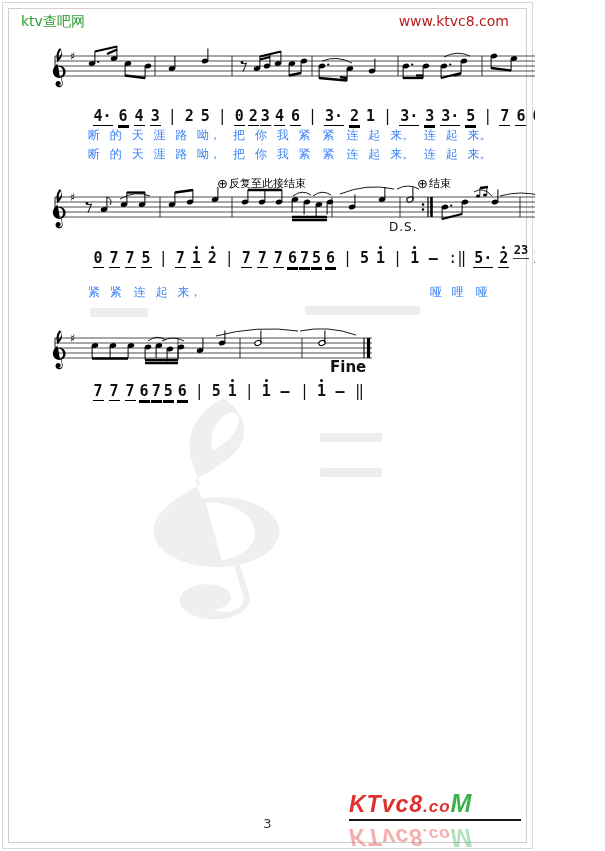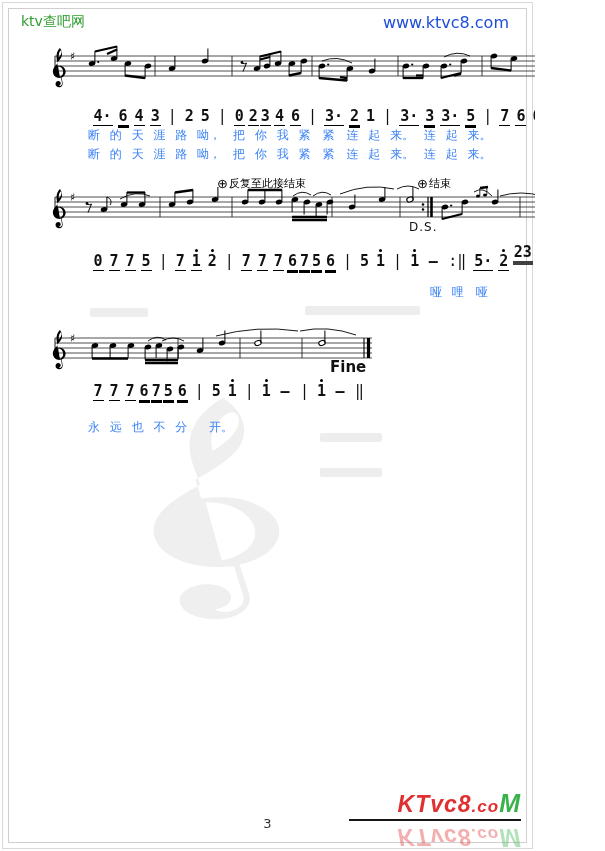--- a/index.html
+++ b/index.html
@@ -8,7 +8,7 @@
   .frame-outer{position:absolute;inset:2px;border:1px solid #d9d9d9;pointer-events:none;}
   .frame-inner{position:absolute;inset:8px;border:1px solid #cfcfcf;pointer-events:none;}
   .site-name{position:absolute;left:21px;top:13px;font-size:14px;color:#2f9d2f;}
-  .site-url{position:absolute;right:26px;top:13px;font-size:16px;color:#1d4ed8;}
+  .site-url{position:absolute;right:26px;top:13px;font-size:14px;color:#b91c1c;}
   .score-svg{position:absolute;left:0;top:0;}
   .jrow{position:absolute;white-space:nowrap;}
   #jrow1{left:90px;top:106px;}

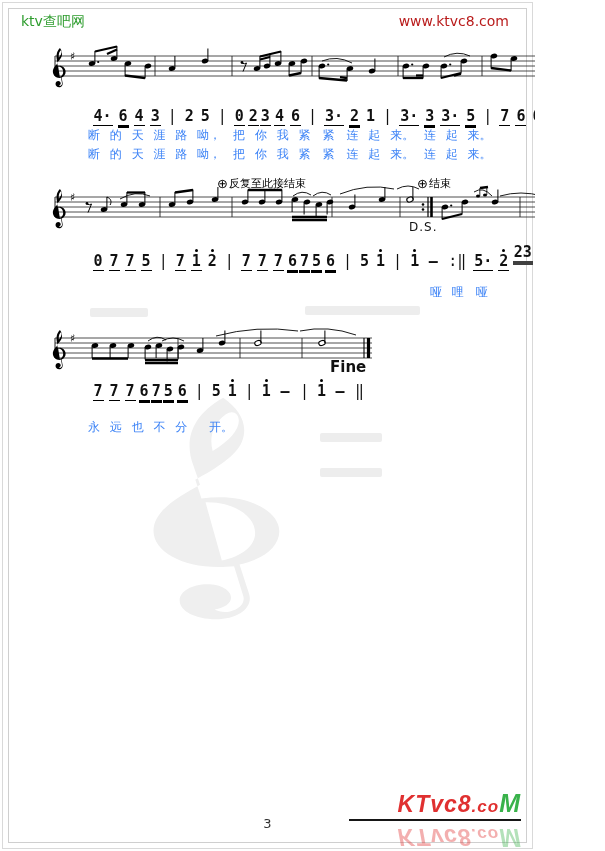--- a/index.html
+++ b/index.html
@@ -35,7 +35,7 @@
   .marker .coda{font-size:13px;vertical-align:-1px;margin-right:1px;}
   #marker-repeat{left:202px;top:176px;margin-left:15px;}
   #marker-end{left:417px;top:176px;}
-  #ds-label{position:absolute;left:409px;top:220px;font-size:12px;letter-spacing:1px;}
+  #ds-label{position:absolute;left:389px;top:220px;font-size:12px;letter-spacing:1px;}
   #fine-label{position:absolute;left:330px;top:358px;font-size:15px;font-weight:700;}
   .ghost-bar{position:absolute;background:#ededed;border-radius:2px;}
   .page-number{position:absolute;left:0;right:0;top:816px;text-align:center;font-size:13px;color:#333;}

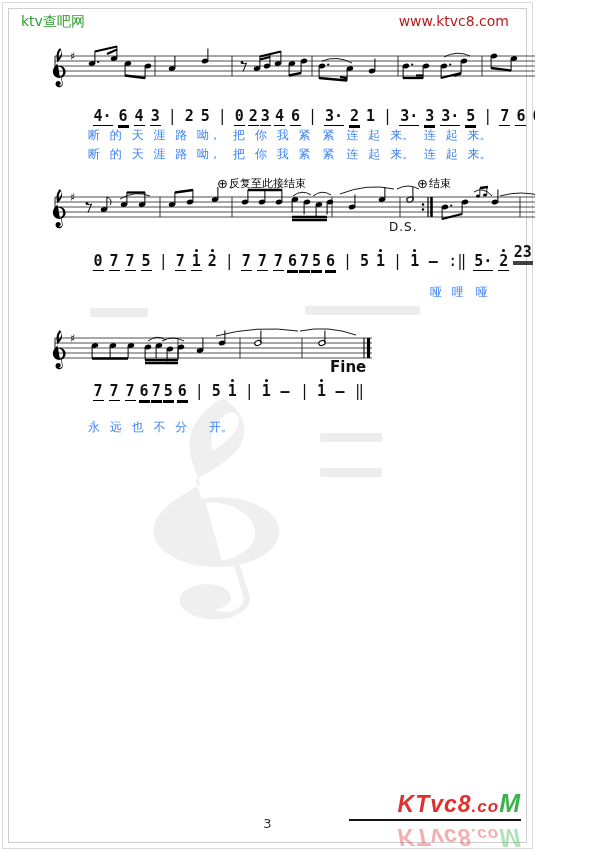--- a/index.html
+++ b/index.html
@@ -23,7 +23,7 @@
   .jt.tight{margin:0 0.5px;}
   .jt.bar{font-weight:400;margin:0 3.5px;}
   .jt.dash{margin:0 5px;}
-  .jt.gr{font-size:15px;vertical-align:9px;margin:0 1px;border-bottom:4px solid #404040;}
+  .jt.gr{font-size:12px;vertical-align:9px;margin:0 1px;border-bottom:1px solid #404040;}
   .lyr{position:absolute;font-size:12px;word-spacing:6px;white-space:nowrap;color:#3b82f6;}
   #lyr1a{left:88px;top:127px;}
   #lyr1b{left:88px;top:146px;}

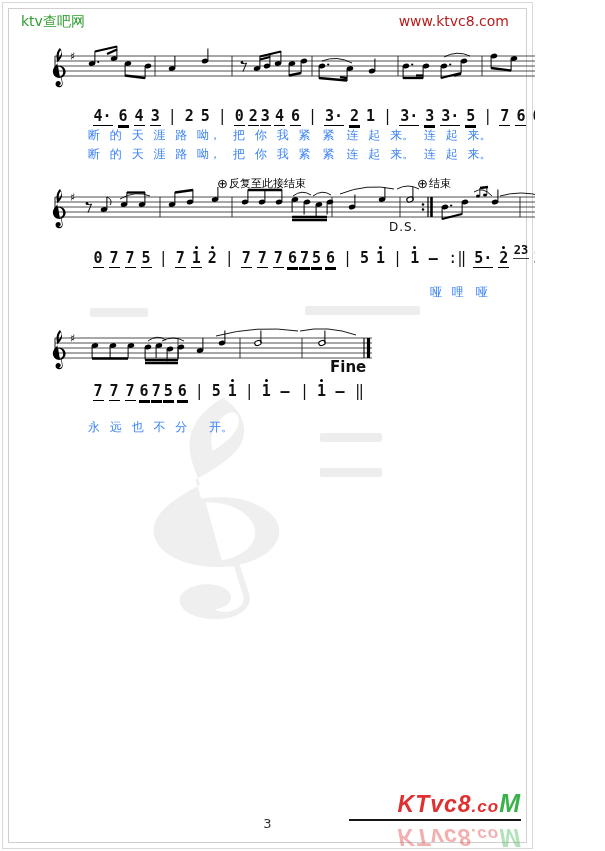--- a/index.html
+++ b/index.html
@@ -288,6 +288,7 @@
 
   <div id="lyr1a" class="lyr">断 的 天 涯 路 呦，　把 你 我 紧　紧　连 起 来。 连 起 来。</div>
   <div id="lyr1b" class="lyr">断 的 天 涯 路 呦，　把 你 我 紧　紧　连 起 来。 连 起 来。</div>
+  <div id="lyr2b" class="lyr">紧 紧　连 起 来，</div>
   <div id="lyr2c" class="lyr">哑 哩　哑</div>
   <div id="lyr3" class="lyr">永 远 也 不 分　 开。</div>
 

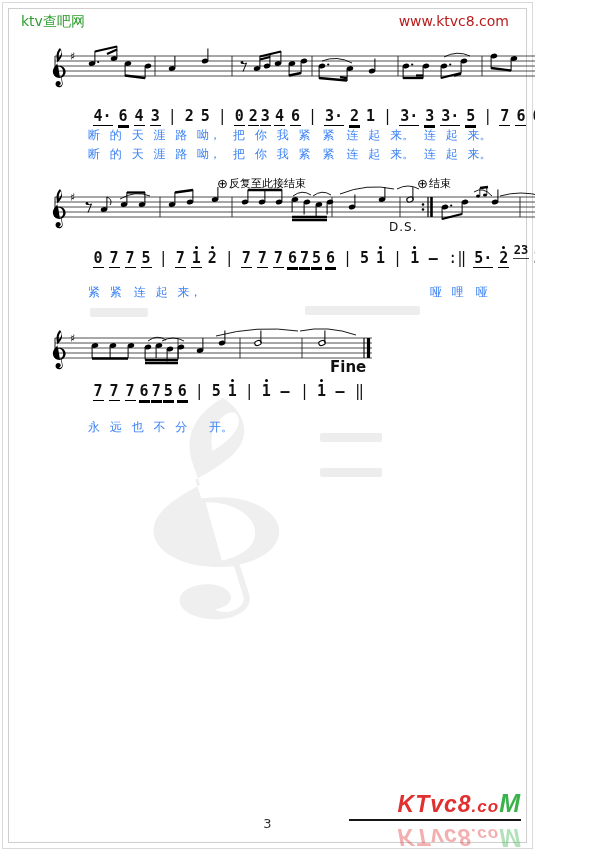--- a/index.html
+++ b/index.html
@@ -290,7 +290,6 @@
   <div id="lyr1b" class="lyr">断 的 天 涯 路 呦，　把 你 我 紧　紧　连 起 来。 连 起 来。</div>
   <div id="lyr2b" class="lyr">紧 紧　连 起 来，</div>
   <div id="lyr2c" class="lyr">哑 哩　哑</div>
-  <div id="lyr3" class="lyr">永 远 也 不 分　 开。</div>
 
   <div class="page-number">3</div>
 

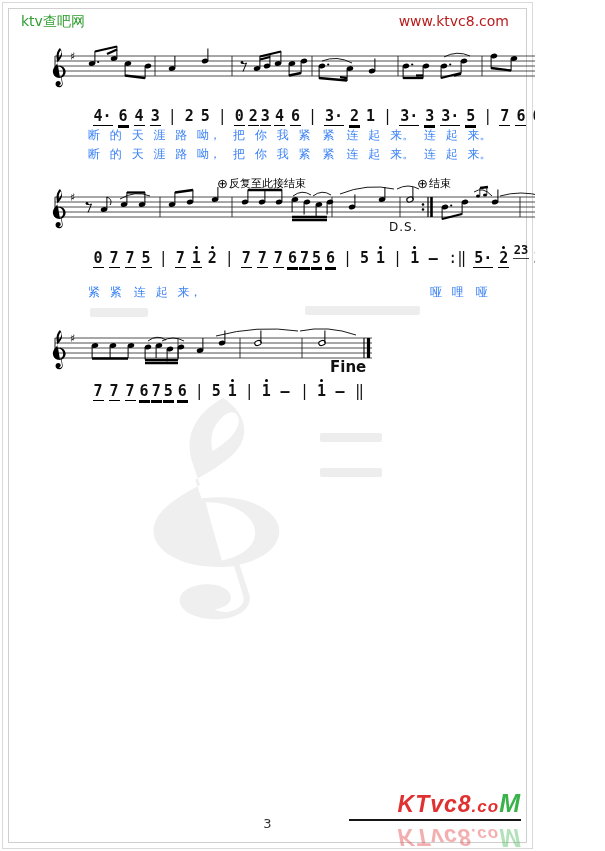--- a/index.html
+++ b/index.html
@@ -39,7 +39,7 @@
   #fine-label{position:absolute;left:330px;top:358px;font-size:15px;font-weight:700;}
   .ghost-bar{position:absolute;background:#ededed;border-radius:2px;}
   .page-number{position:absolute;left:0;right:0;top:816px;text-align:center;font-size:13px;color:#333;}
-  .logo{position:absolute;right:14px;top:791px;width:172px;text-align:right;}
+  .logo{position:absolute;right:14px;top:791px;width:172px;}
   .logo-main{display:block;font-family:"Liberation Sans",sans-serif;font-style:italic;
       font-weight:700;font-size:23px;line-height:24px;letter-spacing:1px;white-space:nowrap;}
   .logo-red{color:#e03030;}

• • •

### Your task
Scan the data, and report each line that uses the word "marker".

### Expected answer
   .marker .coda{font-size:13px;vertical-align:-1px;margin-right:1px;}
   #marker-repeat{left:202px;top:176px;margin-left:15px;}
   #marker-end{left:417px;top:176px;}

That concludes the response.